The strike came a day after Russia attacked the Ukrainian capital Kyiv for the first time in weeks, with missiles hitting at least two residential buildings.
Meanwhile, Russia is launching an all-out assault on the last Ukrainian stronghold in the eastern Lugansk region, “firing fire” at the city of Lysychansk from the ground and the air, the local governor said.
Serhiy Haidai said Russian forces were pounding Lysychansk after capturing the nearby town of Sievierodonetsk in recent days.
It’s part of a beefed-up Russian offensive to wrest the wider Donbass region from Ukrainian government control in what Western experts say has become the new primary focus of President Vladimir Putin’s war in Ukraine, which is now in its final stages. fifth month.
“They are shooting into the city both from the air and from the ground. After the capture of Sievierodonetsk, the enemy army concentrated all its forces on capturing (our) last stronghold in the Luhansk region: Lysychansk,” Haidai told The Associated Press.
The Russians are trying to blockade the city from the south, “destroying everything their artillery and multiple rocket launchers can reach”, he added.
In recent weeks, Russian troops have captured several villages and towns southeast of Lysychansk and are trying to prevent access to the city from the south.
To the west, the mayor of the city of Sloviansk – potentially the next major battleground – said Russian forces fired cluster munitions at the city after dawn, including one that hit a neighborhood residential.
Authorities said the number of dead and injured remains to be confirmed.
Ukrainian forces have spent weeks consolidating their defenses around Sloviansk, fearing it could be the next big Russian target if Lysychansk falls.
Last week, President Volodymyr Zelensky said Moscow wanted to “capture and completely destroy” Sloviansk.
The shock wave from Monday’s explosion blew out most of the windows of surrounding buildings and the cars parked below, littering the floor with shattered glass.
“Everything is now destroyed. We are the only people still living in this part of the building. There is no electricity,” local resident Valentina Vitkovska said in tears as she spoke of the blast. “I can’t even call to tell others what happened to us.”
Zelensky’s office said at least six civilians had been killed and 31 injured in heavy Russian shelling of various Ukrainian cities in the past 24 hours, including Kyiv and major southern and eastern cities. east of the country.

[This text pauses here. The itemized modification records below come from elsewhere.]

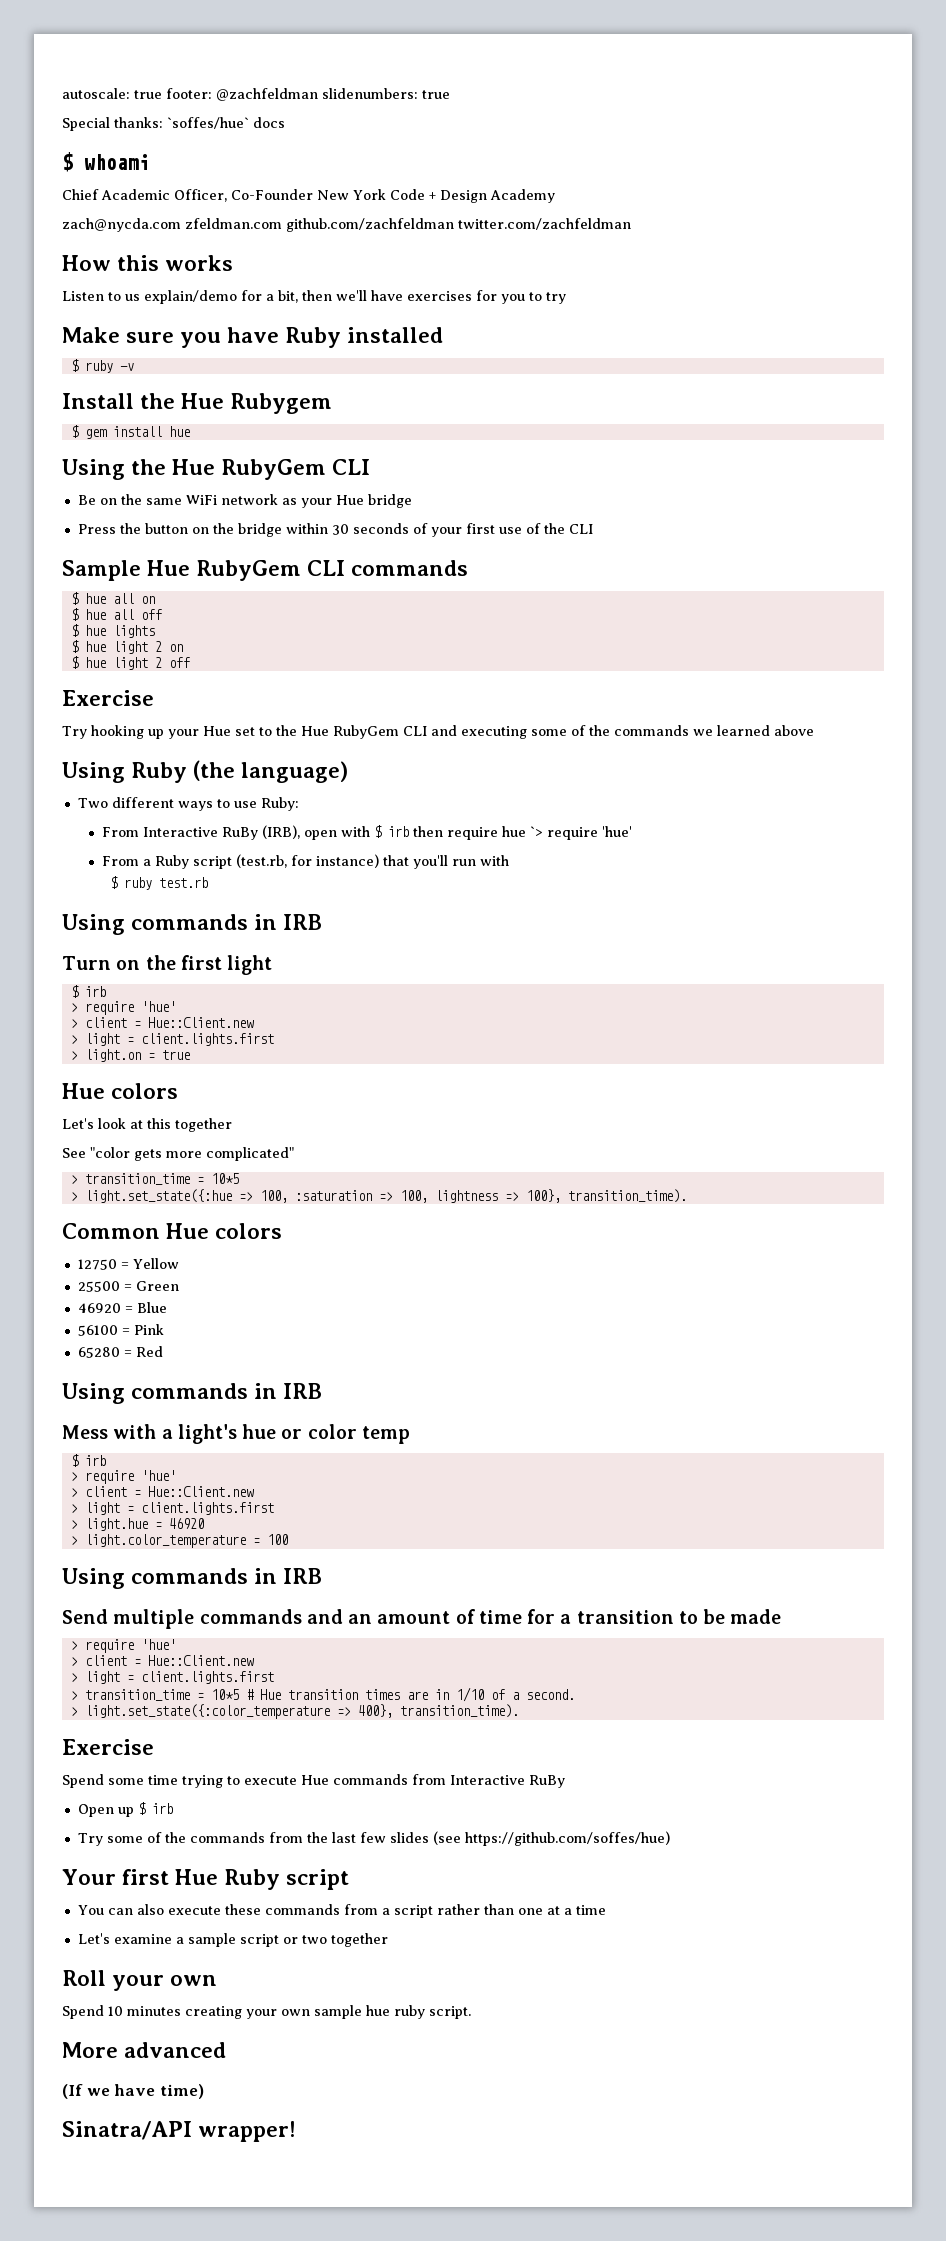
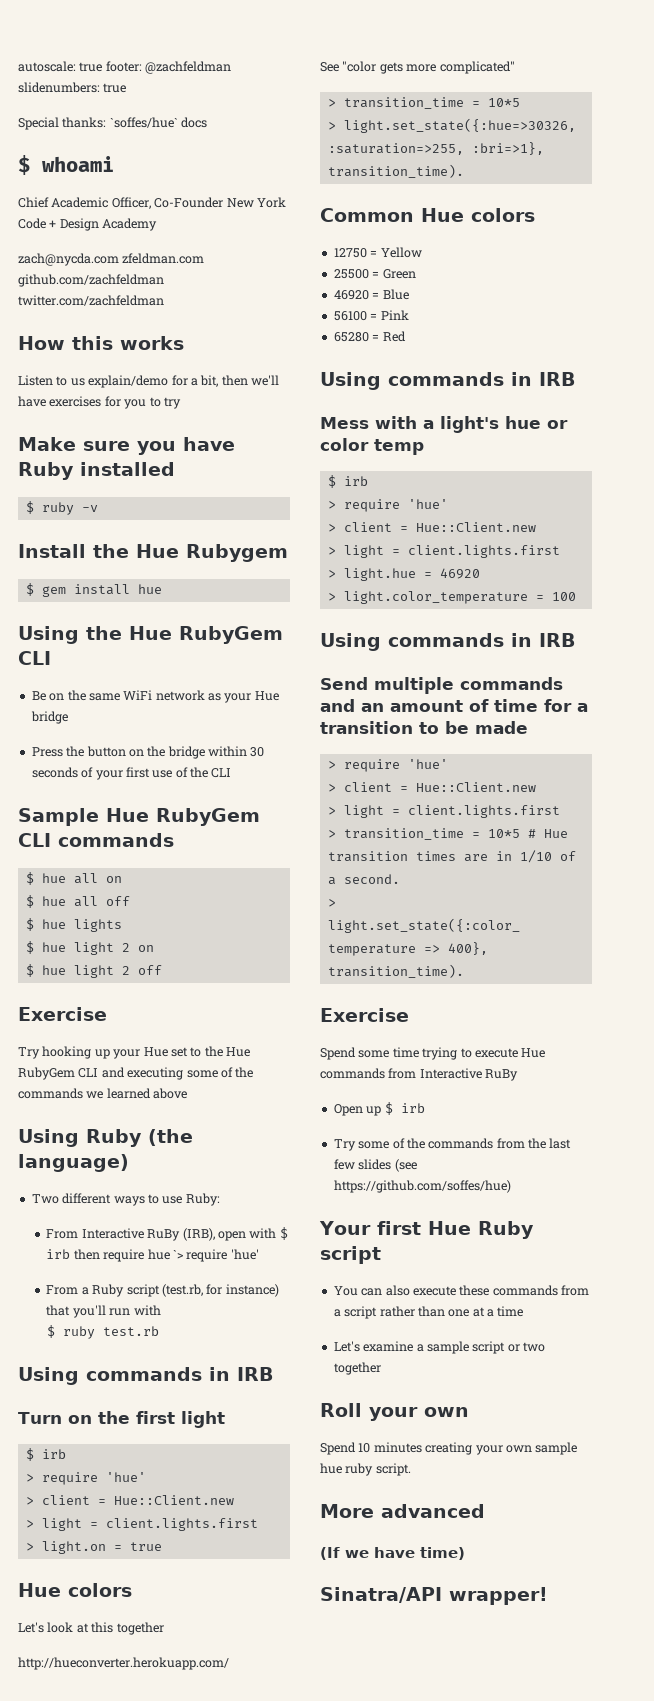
(232, 1125) none -> [18,1657,229,1670] // http://hueconverter.herokuapp.com/
[84,1189,561,1203] light.set_state({:hue => 100, :saturation => 100, lightness => 100}, -> [343,118,576,133] [327,142,544,155] light.set_state({:hue=>30326, :saturation=>255, :bri=>1},

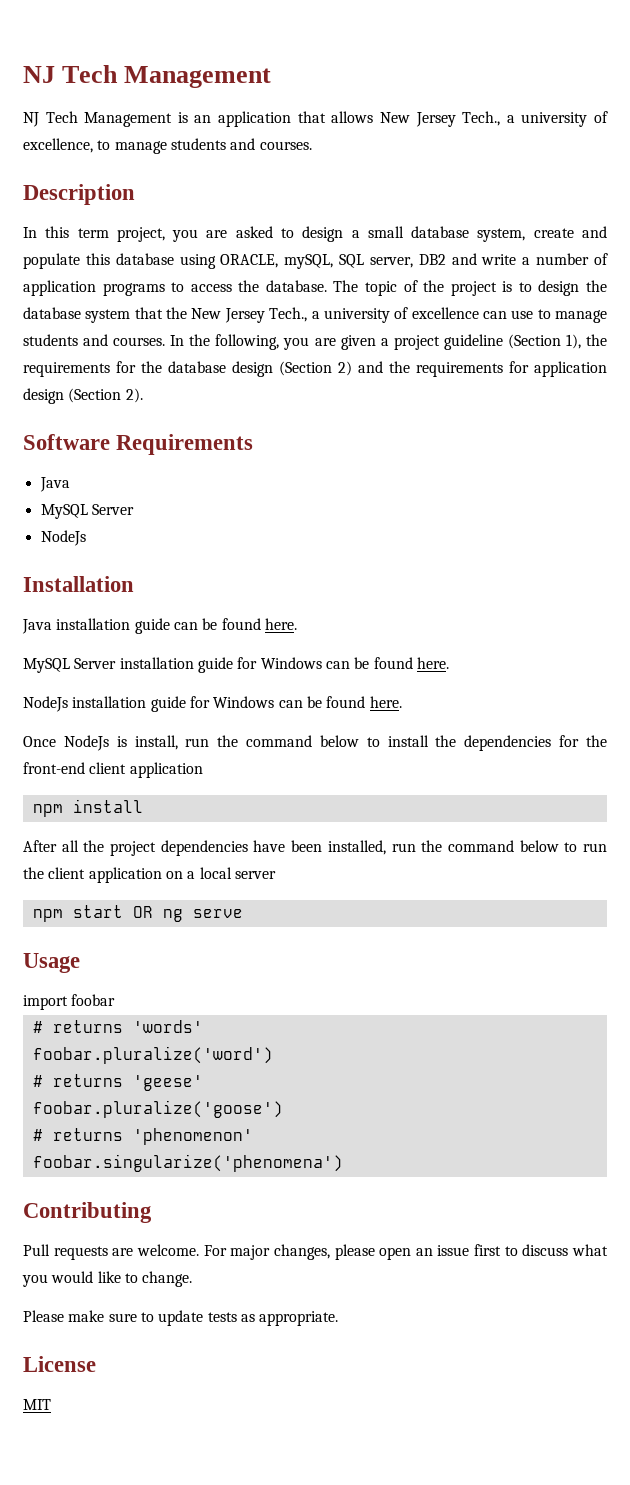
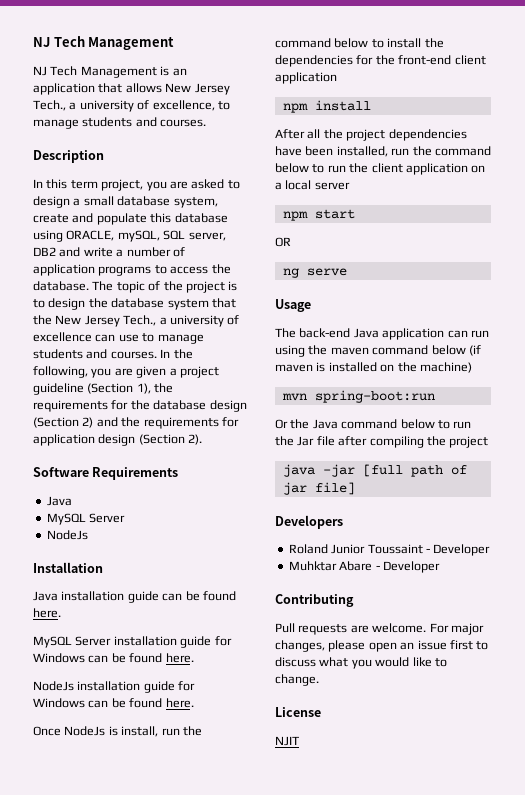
(123, 911) none -> (355, 214) //
(153, 912) none -> (291, 242) //
[23,994,116,1010] [32,1020,203,1033] [32,1046,273,1064] [32,1074,203,1091] [32,1100,283,1118] [32,1128,253,1145] [32,1154,343,1172] import foobar // # returns 'words' // foobar.pluralize('word') // # returns 'geese' // foobar.pluralize('goose') // # returns 'phenomenon' // foobar.singularize('phenomena') -> [275,328,489,340] [275,345,481,357] [275,362,472,373] [281,390,435,403] [275,419,472,429] [275,436,489,448] [282,464,467,477] [282,482,355,495] [275,515,343,529] [288,544,491,556] [288,561,440,573] The back-end Java application can run using the maven command below (if maven is installed on the machine) // mvn spring-boot:run // Or the Java command below to run the Jar file after compiling the project // java -jar [full path of jar file] // Developers // Roland Junior Toussaint - Developer // Muhktar Abare - Developer
[23,1310,339,1326] // Please make sure to update tests as appropriate. -> (319, 680) none
[23,1399,51,1410] MIT -> [275,736,299,746] NJIT

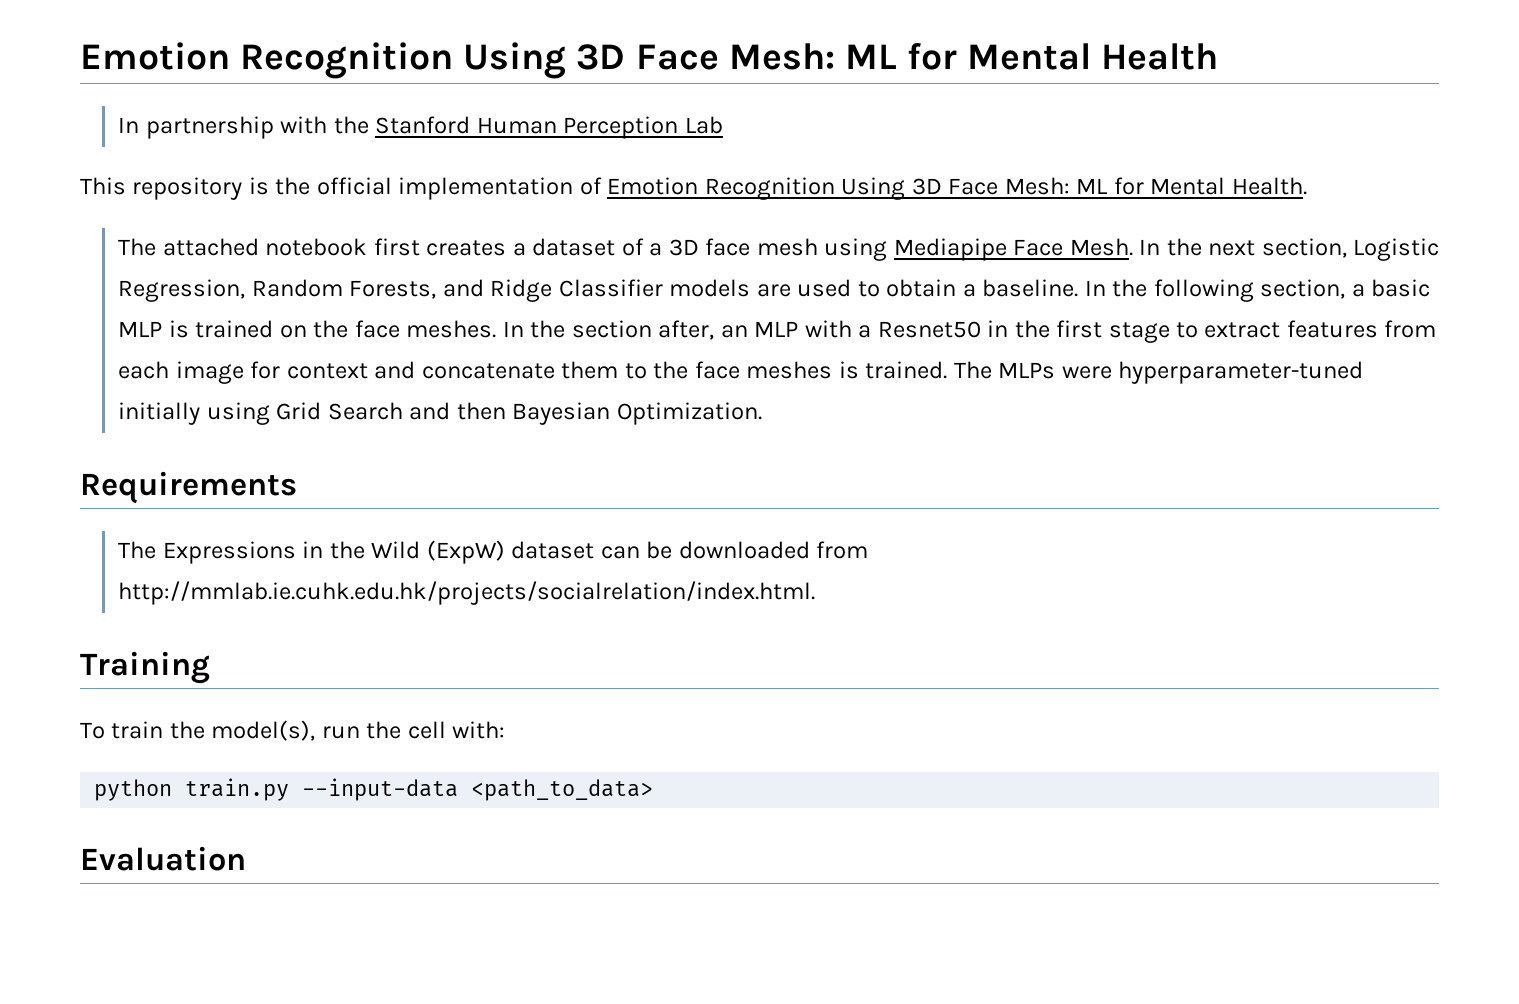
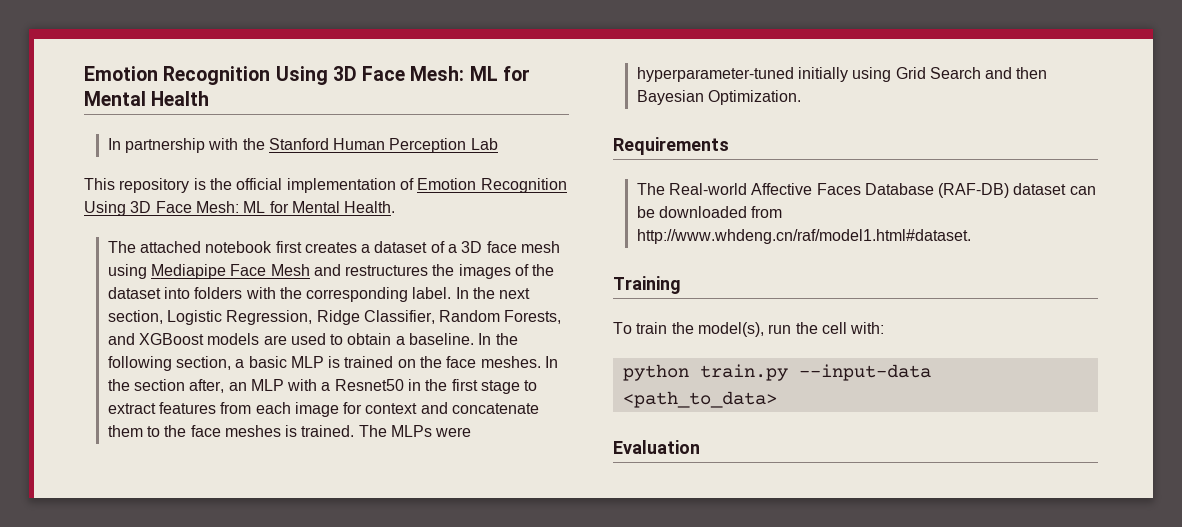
[1069,238,1133,256] Mesh. -> [270,264,555,279] [107,287,452,302] Mesh and restructures the images of the dataset into folders with the corresponding label.
(246, 290) none -> [316,310,435,325] Ridge Classifier,
[490,279,663,302] Ridge Classifier -> [138,333,204,345] XGBoost
[162,540,505,564] Expressions in the Wild (ExpW) -> [668,183,1010,198] Real-world Affective Faces Database (RAF-DB)
[118,581,816,605] http://mmlab.ie.cuhk.edu.hk/projects/socialrelation/index.html. -> [636,229,971,244] http://www.whdeng.cn/raf/model1.html#dataset.

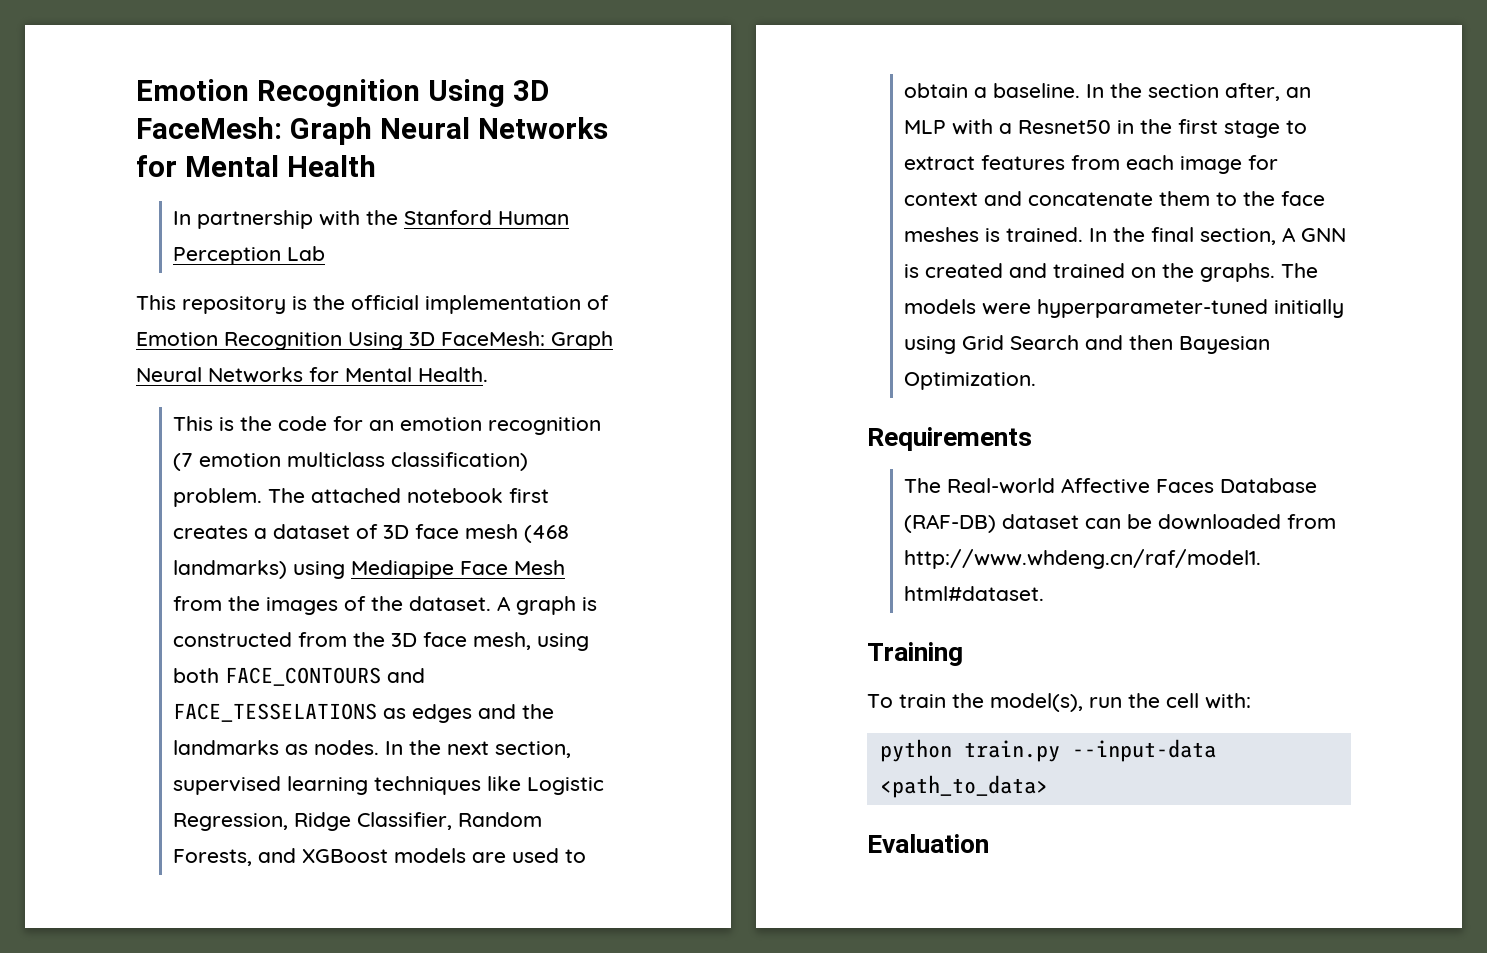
[84,66,498,85] Emotion Recognition Using 3D Face Mesh: ML -> [136,79,549,107] [136,117,608,145] Emotion Recognition Using 3D FaceMesh: Graph Neural Networks
[155,201,266,213] Face Mesh: ML -> [441,331,613,350] [136,367,303,383] FaceMesh: Graph Neural Networks
(396, 207) none -> [173,416,602,435] [173,452,529,471] [173,488,263,507] This is the code for an emotion recognition (7 emotion multiclass classification) problem.
[448,244,458,253] a -> (379, 531) none
(561, 247) none -> [524,525,570,543] [173,560,288,579] (468 landmarks)
[313,264,429,276] and restructures -> [173,596,223,611] from
[107,287,531,302] [107,310,163,324] dataset into folders with the corresponding label. In the next section, -> [409,596,598,615] [173,632,590,651] [173,667,426,686] [173,703,555,723] [173,740,572,758] [173,776,522,795] dataset. A graph is constructed from the 3D face mesh, using both FACE_CONTOURS and FACE_TESSELATIONS as edges and the landmarks as nodes. In the next section, supervised learning techniques like
[107,356,559,371] [107,379,130,391] following section, a basic MLP is trained on the face meshes. In the -> (1143, 90) none
[358,425,433,437] The MLPs -> [1089,227,1347,245] [904,263,1319,282] [904,299,977,314] In the final section, A GNN is created and trained on the graphs. The models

He said Russian forces fired rockets that killed two people and injured five overnight in Kharkiv, Ukraine’s second-largest city, and continued to target the key southern port of Odessa. A missile attack destroyed residential buildings and injured six people, including a child, he said.
In Lysychansk, at least five high-rise buildings and the last road bridge have been damaged in the past 24 hours, Haidai said. A crucial highway linking the city to government-controlled territory further south was rendered impassable by the bombings.
The shelling is making the evacuation of civilians increasingly difficult, Haidai said. The city had a pre-war population of around 100,000, of whom around a tenth remain.
Analysts say Lysychansk’s location on the banks of the Siverskiy Donets River, as well as its vast area dotted with hills, give the city’s Ukrainian defenders a major advantage.
The river surrounds Lysychansk from the north and east, while the Ukrainian military continues to hold territory west of the city, which it uses to supply arms and humanitarian aid.